Required action:
For the entries that follow, say how many lines hold the string "title", with nothing else in the reply.
== Segment start ==
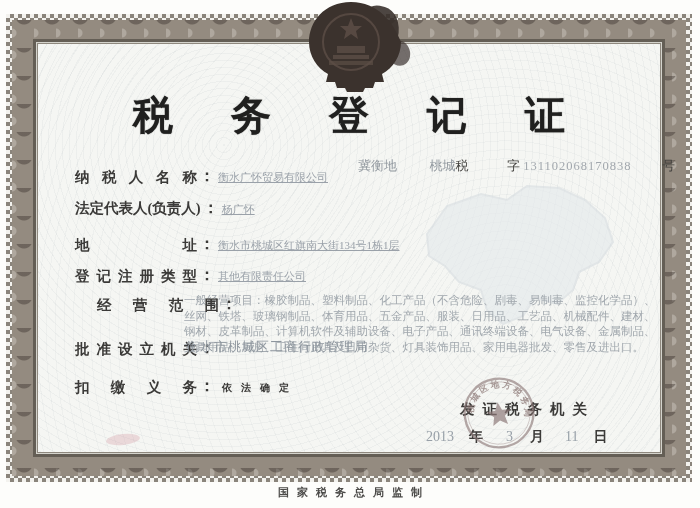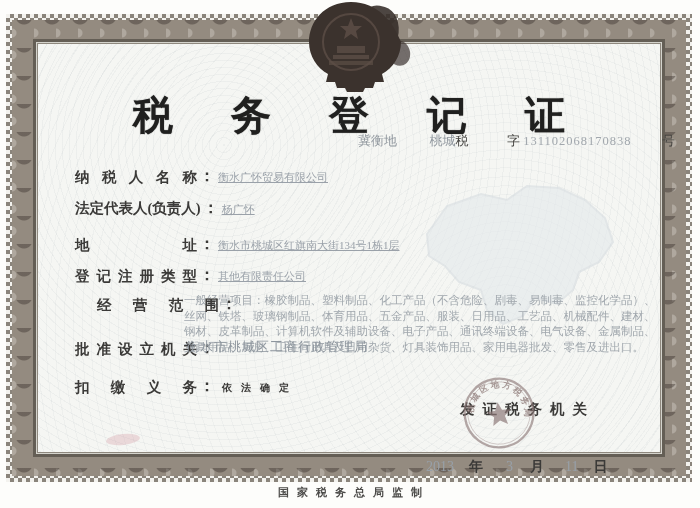--- a/index.html
+++ b/index.html
@@ -40,7 +40,7 @@
   .abs{position:absolute;white-space:nowrap;z-index:2;}
   .title{left:0;right:0;top:46px;text-align:center;font-size:40px;font-weight:bold;
          color:#20201f;letter-spacing:24px;text-indent:24px;text-shadow:0 0 1px #444;}
-  .serial{left:322px;top:90px;font-size:13px;color:#43423f;}
+  .serial{left:322px;top:115px;font-size:13px;color:#43423f;}
   .serial .stamped{color:#8f969d;}
   .serial .num{color:#a1a7ad;font-size:12.5px;letter-spacing:1px;}
   .label{color:#3b3a38;font-weight:bold;font-size:14.5px;}

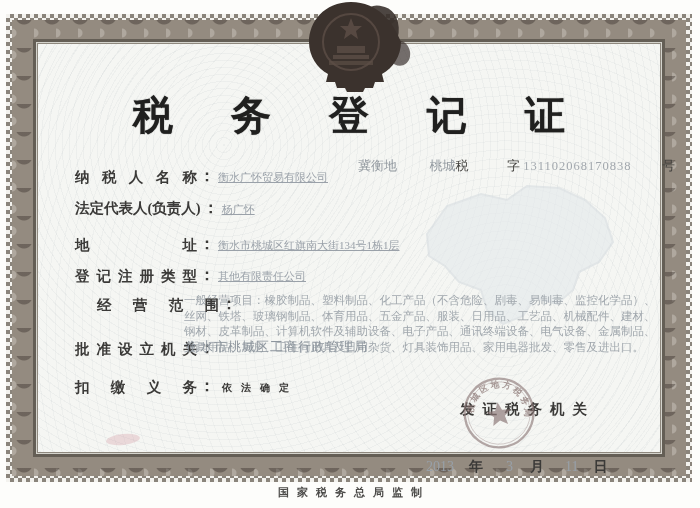--- a/index.html
+++ b/index.html
@@ -52,7 +52,7 @@
   .approveval{position:absolute;left:150px;top:296px;color:#8d959d;font-size:13px;z-index:2;letter-spacing:1px;}
   .withval{color:#3b3a38;font-weight:bold;font-size:10px;letter-spacing:9px;margin-left:4px;}
   .issueorg{left:424px;top:358px;font-weight:bold;font-size:14.5px;color:#3b3a38;letter-spacing:8px;}
-  .daterow{left:390px;top:386px;font-size:14px;color:#3b3a38;margin-top:30px;}
+  .daterow{left:390px;top:386px;font-size:14px;color:#3b3a38;}
   .daterow .unit{font-weight:bold;}
   .daterow .stampnum{color:#98a0a8;}
   .sealwrap{position:absolute;left:424px;top:332px;width:78px;height:78px;z-index:3;opacity:.85;}

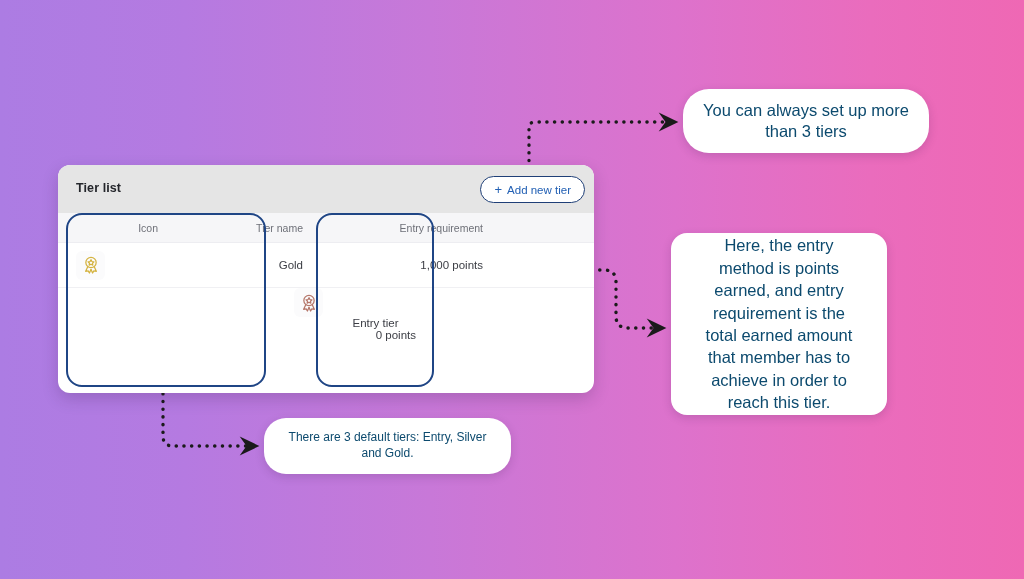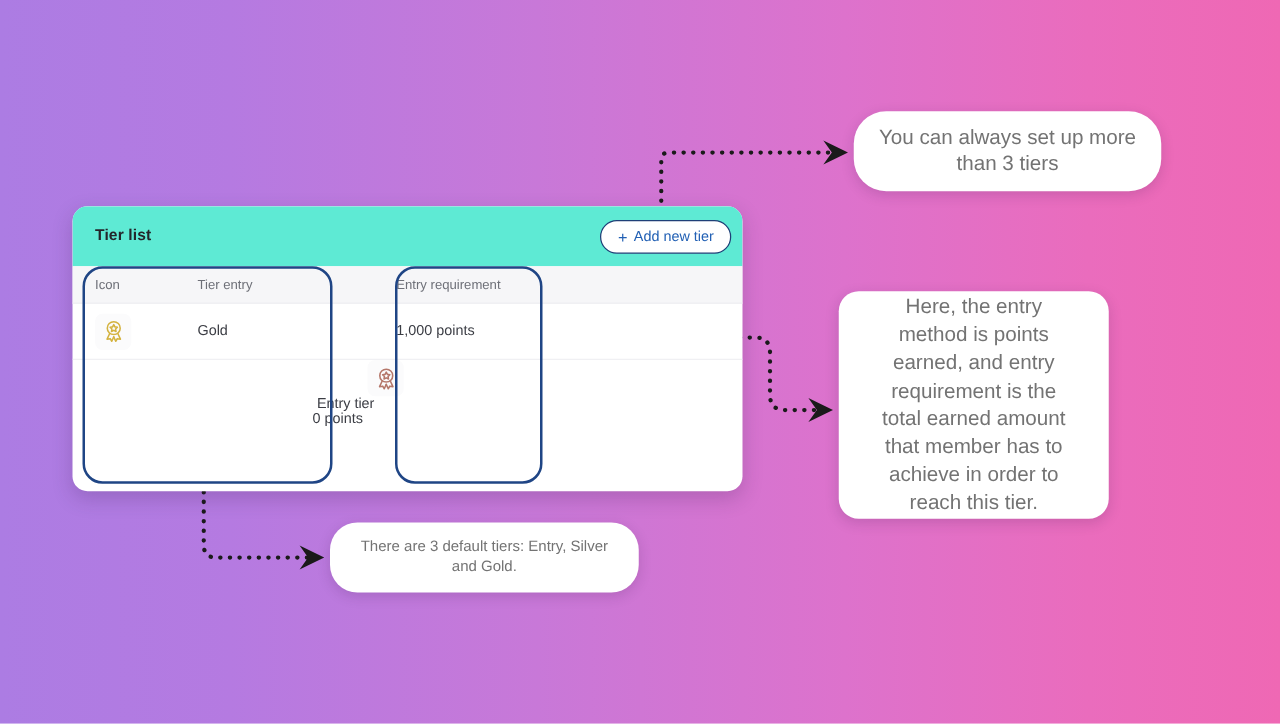--- a/index.html
+++ b/index.html
@@ -135,7 +135,7 @@
     align-items: center;
     justify-content: center;
     text-align: center;
-    color: #737373;
+    color: #0c4a6e;
     box-sizing: border-box;
   }
   #bubble-tiers-count {

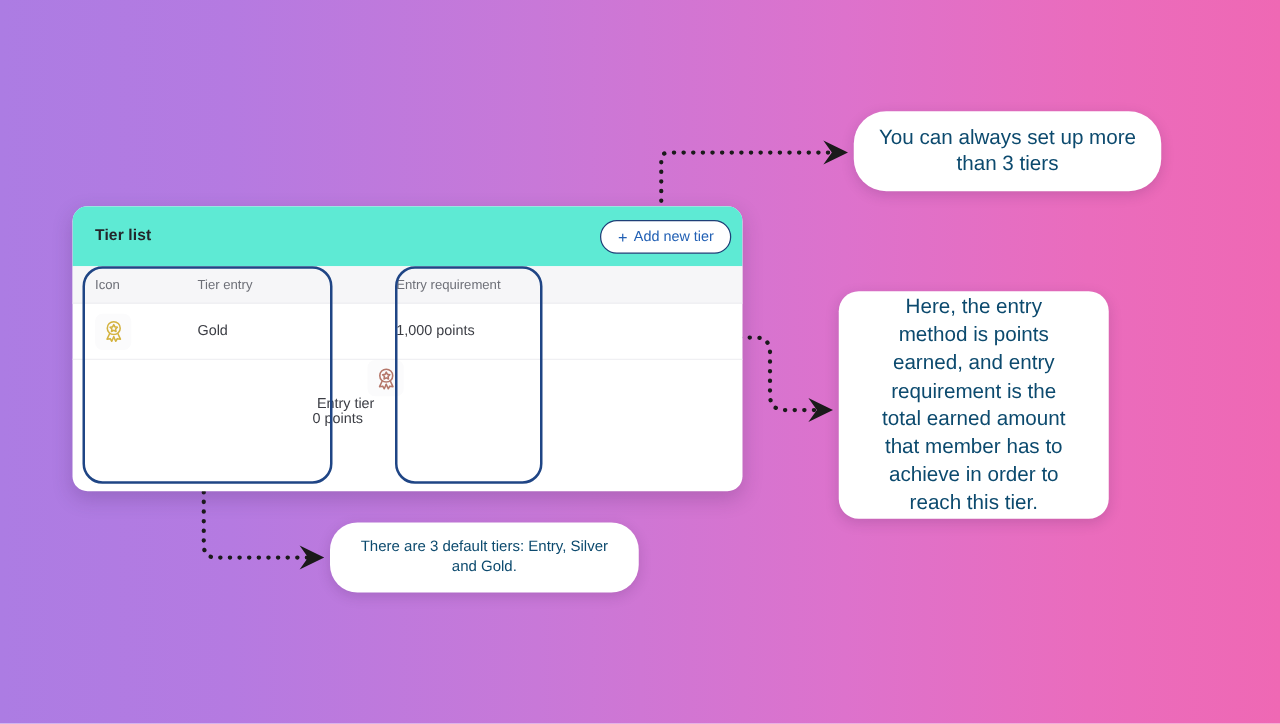--- a/index.html
+++ b/index.html
@@ -36,7 +36,7 @@
   #card-header {
     position: relative;
     height: 48px;
-    background: #5eead4;
+    background: #e5e5e5;
   }
   #card-title {
     position: absolute;

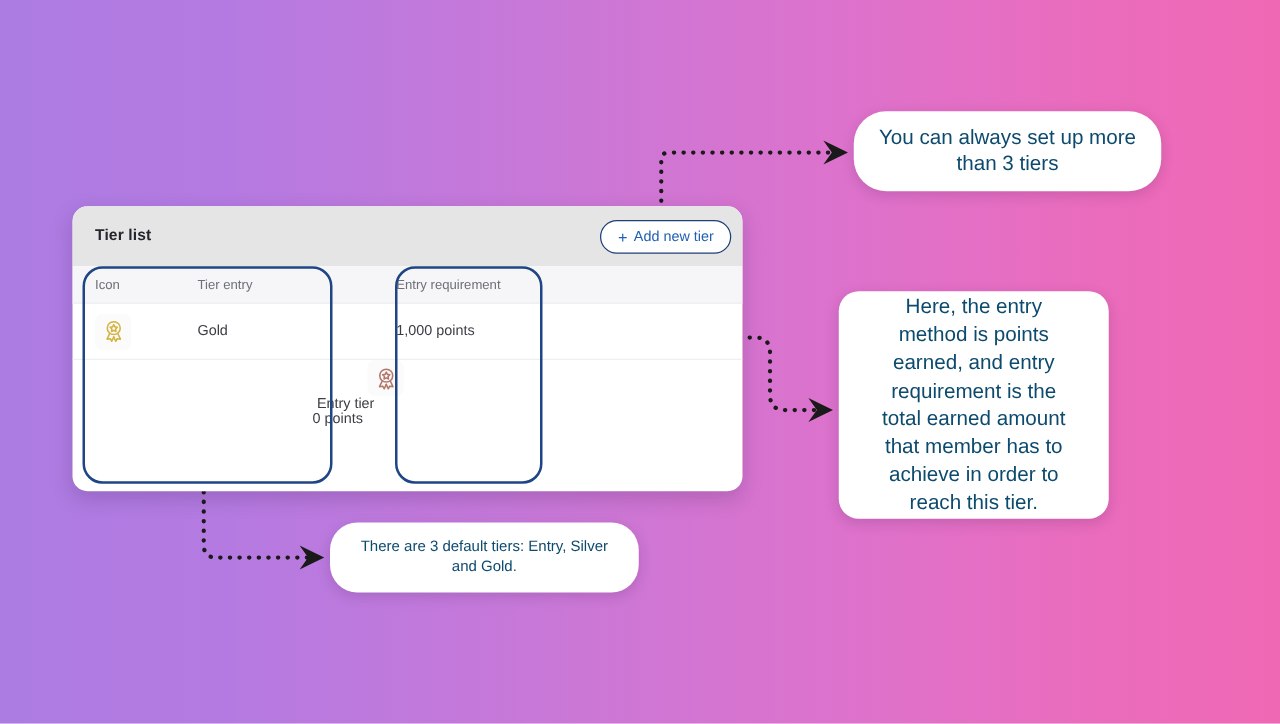--- a/index.html
+++ b/index.html
@@ -78,6 +78,7 @@
     top: 48px;
     right: 0;
     bottom: 0;
+    text-align: right;
   }
   .trow {
     display: flex;

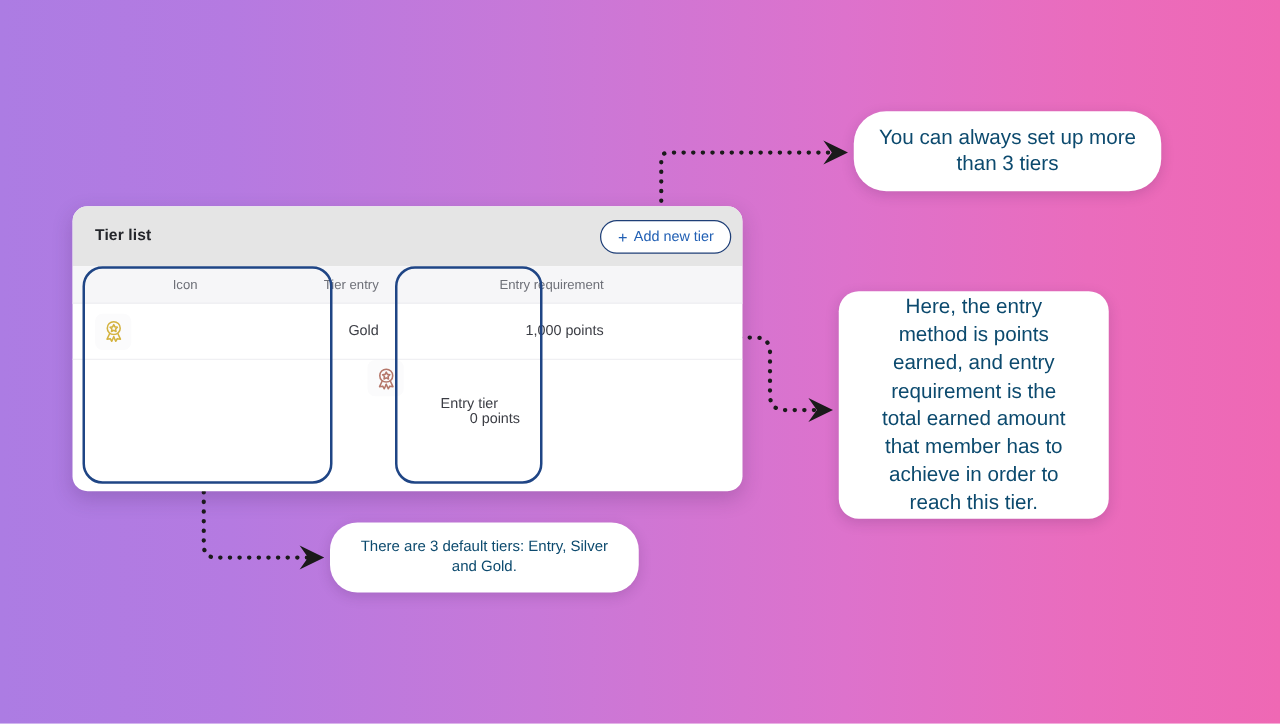--- a/index.html
+++ b/index.html
@@ -197,7 +197,7 @@
 
       <div class="trow header">
         <div class="c-icon">Icon</div>
-        <div class="c-name">Tier entry</div>
+        <div class="c-name">Tier name</div>
         <div class="c-req">Entry requirement</div>
         <div class="c-rest"></div>
       </div>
== Segment end ==
Response below:
2